— Records to use —
- Opening Delimiter -
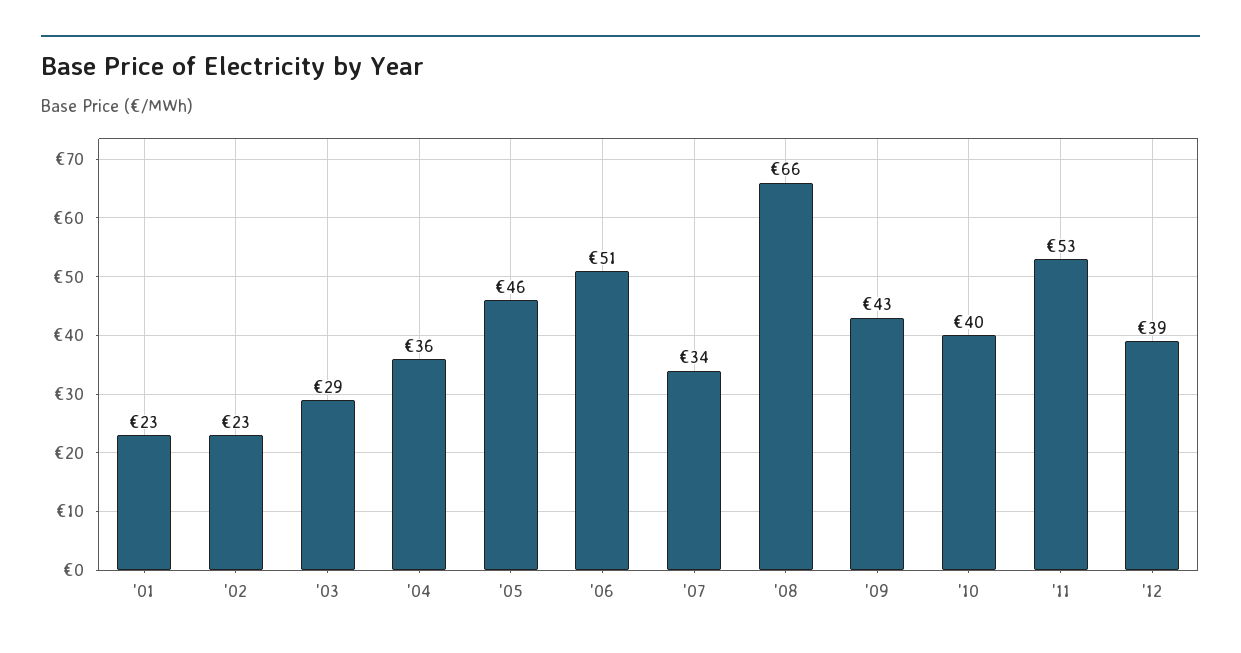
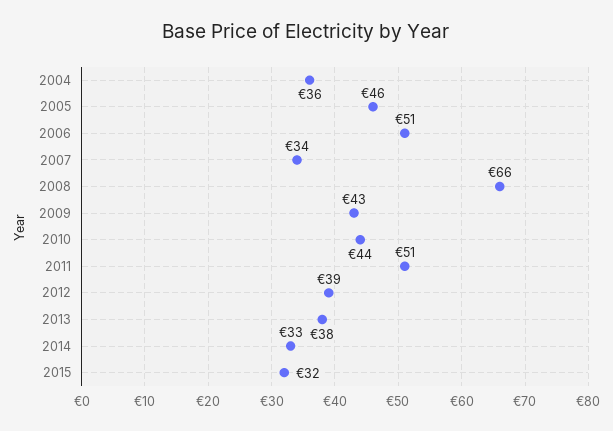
'01: 23 -> none
'02: 23 -> none
'03: 29 -> none
'10: 40 -> 44
'11: 53 -> 51
2013: none -> 38
2014: none -> 33
2015: none -> 32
- Closing Delimiter -
— Task objective —
Write out every entry again word for word, without any of the pictures.

— Solution for this task —
'01: 23 -> none
'02: 23 -> none
'03: 29 -> none
'10: 40 -> 44
'11: 53 -> 51
2013: none -> 38
2014: none -> 33
2015: none -> 32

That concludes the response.